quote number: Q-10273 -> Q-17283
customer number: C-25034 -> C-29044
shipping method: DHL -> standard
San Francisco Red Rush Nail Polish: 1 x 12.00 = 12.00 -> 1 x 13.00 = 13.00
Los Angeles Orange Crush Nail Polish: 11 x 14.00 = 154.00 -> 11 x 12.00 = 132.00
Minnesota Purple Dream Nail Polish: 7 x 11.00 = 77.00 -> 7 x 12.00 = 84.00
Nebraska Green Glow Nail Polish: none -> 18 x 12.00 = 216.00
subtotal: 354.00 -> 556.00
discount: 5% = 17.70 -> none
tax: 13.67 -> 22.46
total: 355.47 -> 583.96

########

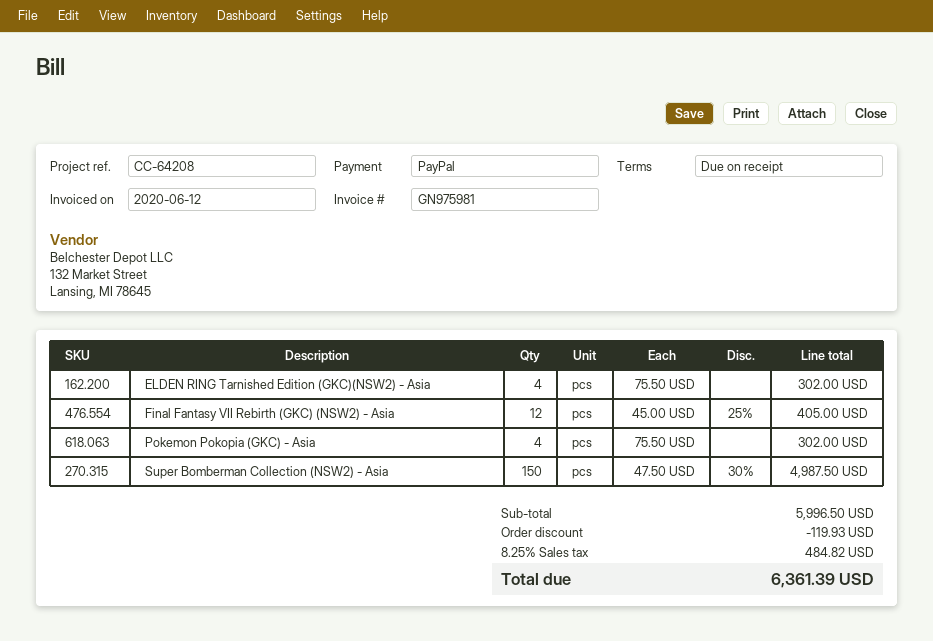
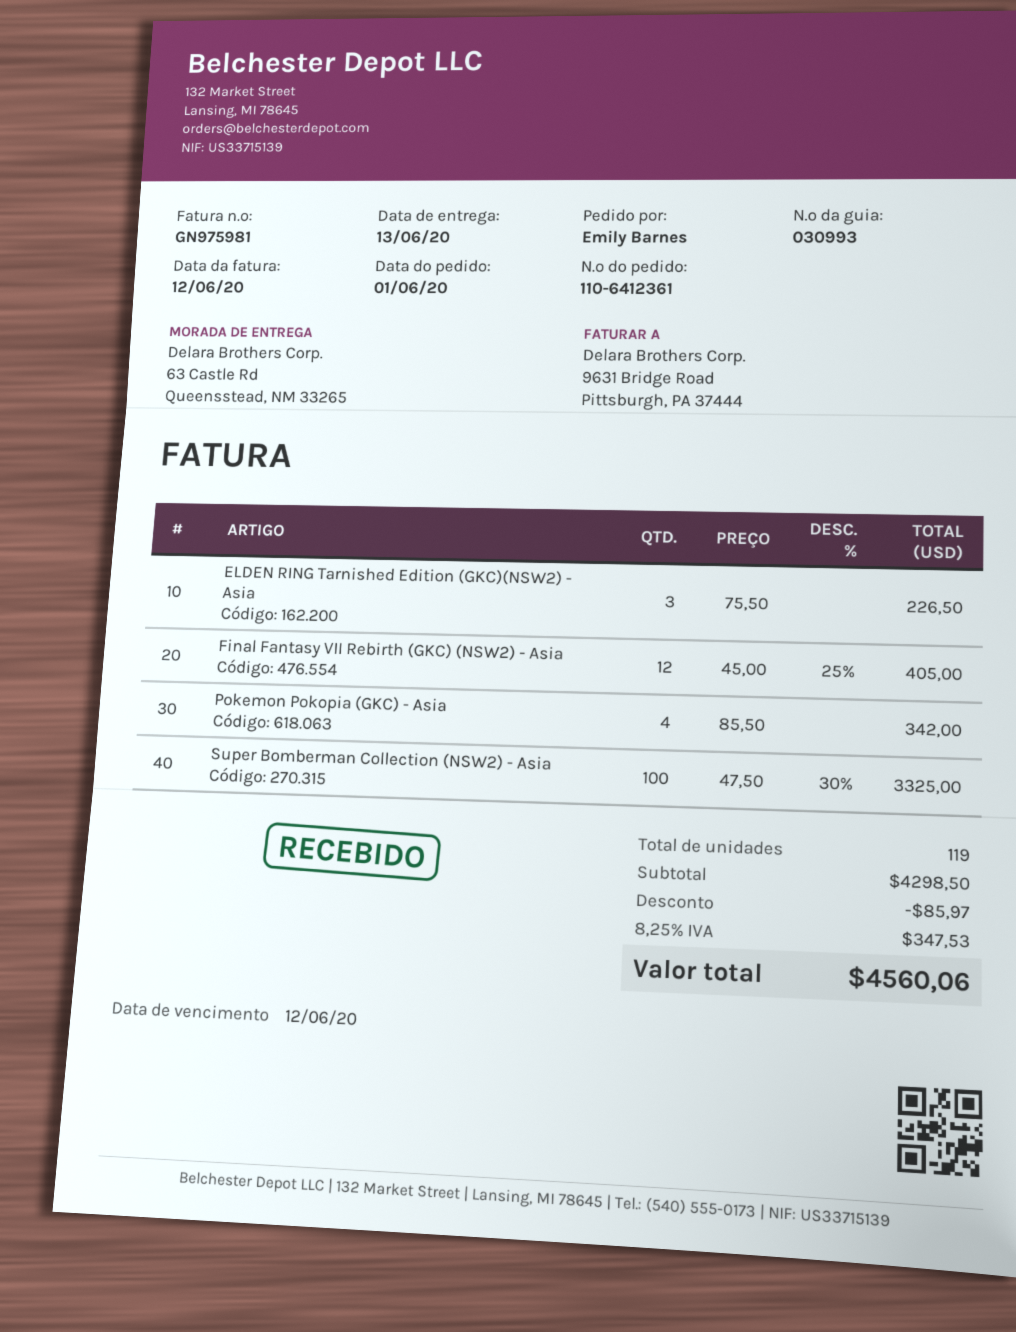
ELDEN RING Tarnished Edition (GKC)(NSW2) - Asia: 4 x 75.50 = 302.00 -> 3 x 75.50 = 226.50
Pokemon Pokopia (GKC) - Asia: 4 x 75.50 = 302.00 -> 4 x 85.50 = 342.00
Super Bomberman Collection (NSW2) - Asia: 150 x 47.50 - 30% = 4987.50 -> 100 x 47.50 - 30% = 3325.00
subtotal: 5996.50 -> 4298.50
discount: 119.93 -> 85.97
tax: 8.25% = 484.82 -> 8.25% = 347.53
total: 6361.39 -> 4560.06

########

■ TASK TO COMPLETE ■
Give back exactly the lines of the listing above that run from the line with "Minnesota Purple Dream" to the line with "total: 355.47 -> 583.96", inclusive.

■ WORKED SOLUTION ■
Minnesota Purple Dream Nail Polish: 7 x 11.00 = 77.00 -> 7 x 12.00 = 84.00
Nebraska Green Glow Nail Polish: none -> 18 x 12.00 = 216.00
subtotal: 354.00 -> 556.00
discount: 5% = 17.70 -> none
tax: 13.67 -> 22.46
total: 355.47 -> 583.96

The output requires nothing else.